• ABOUT THIS TASK
Copy all records exactly, excluding images.

^^^^^^^^^^^^^^^^

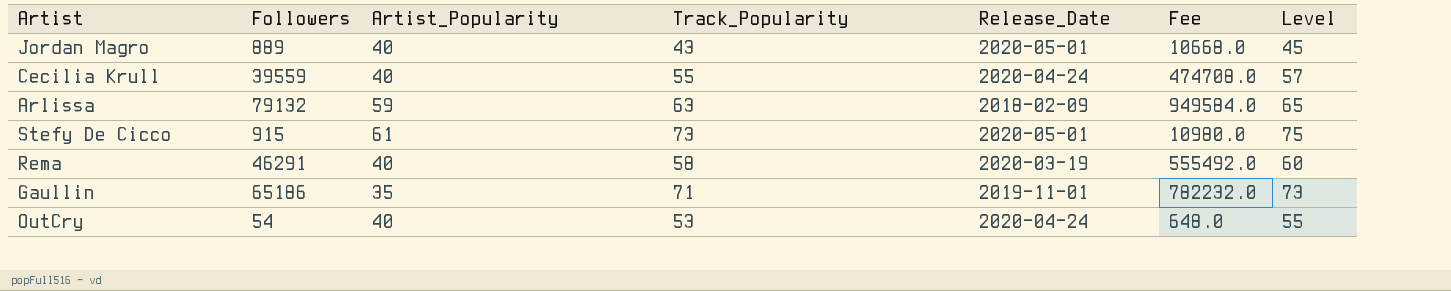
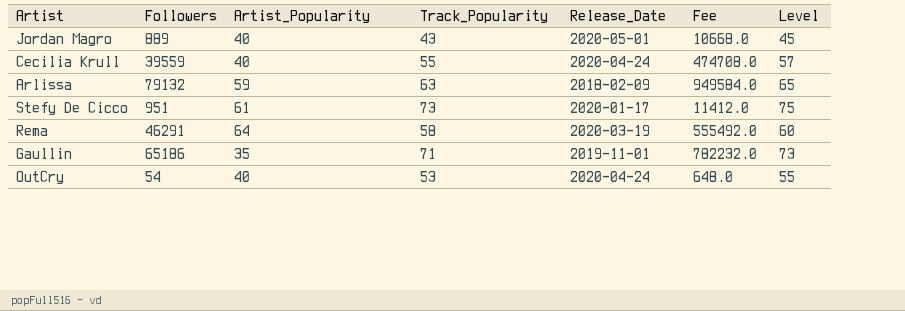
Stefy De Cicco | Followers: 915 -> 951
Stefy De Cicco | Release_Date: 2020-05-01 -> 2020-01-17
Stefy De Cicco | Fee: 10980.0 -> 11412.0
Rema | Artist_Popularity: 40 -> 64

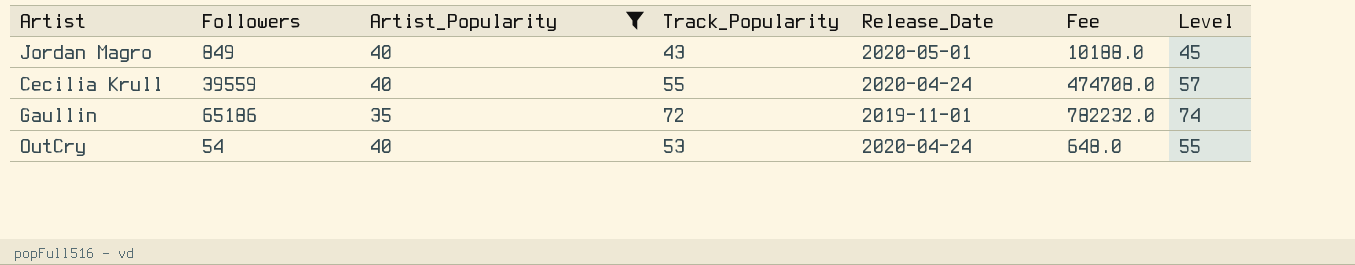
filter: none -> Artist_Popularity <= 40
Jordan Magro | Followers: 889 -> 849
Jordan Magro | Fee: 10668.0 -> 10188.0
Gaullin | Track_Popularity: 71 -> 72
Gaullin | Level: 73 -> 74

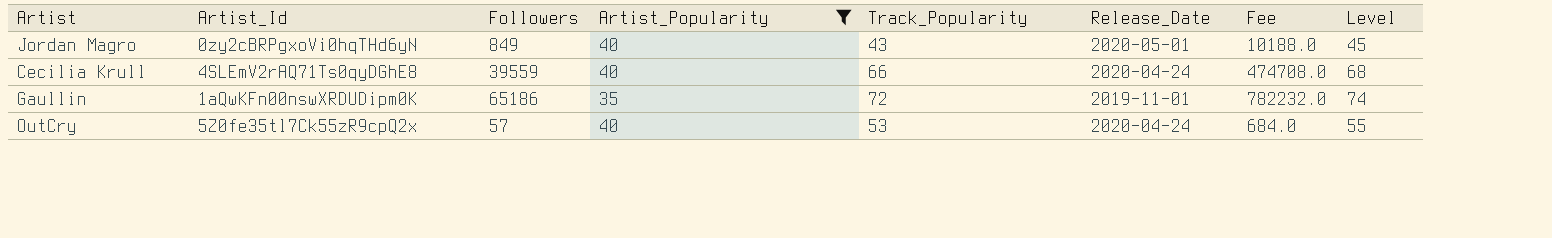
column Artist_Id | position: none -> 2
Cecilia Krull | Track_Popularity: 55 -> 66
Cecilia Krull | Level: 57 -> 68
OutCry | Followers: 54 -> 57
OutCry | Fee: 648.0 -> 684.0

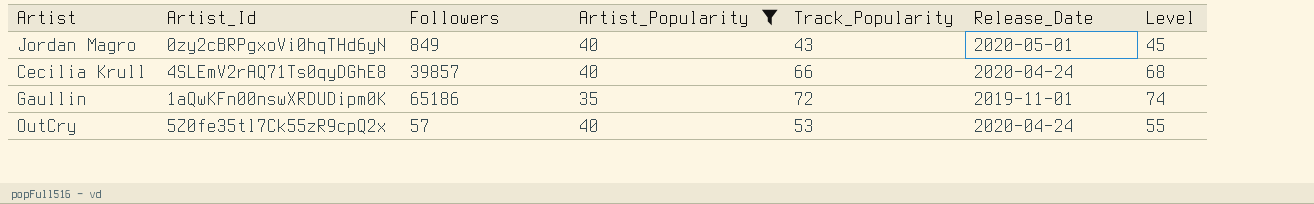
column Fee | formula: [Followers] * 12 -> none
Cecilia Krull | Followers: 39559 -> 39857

^^^^^^^^^^^^^^^^

• REPLY TO THE TASK
Stefy De Cicco | Followers: 915 -> 951
Stefy De Cicco | Release_Date: 2020-05-01 -> 2020-01-17
Stefy De Cicco | Fee: 10980.0 -> 11412.0
Rema | Artist_Popularity: 40 -> 64

filter: none -> Artist_Popularity <= 40
Jordan Magro | Followers: 889 -> 849
Jordan Magro | Fee: 10668.0 -> 10188.0
Gaullin | Track_Popularity: 71 -> 72
Gaullin | Level: 73 -> 74

column Artist_Id | position: none -> 2
Cecilia Krull | Track_Popularity: 55 -> 66
Cecilia Krull | Level: 57 -> 68
OutCry | Followers: 54 -> 57
OutCry | Fee: 648.0 -> 684.0

column Fee | formula: [Followers] * 12 -> none
Cecilia Krull | Followers: 39559 -> 39857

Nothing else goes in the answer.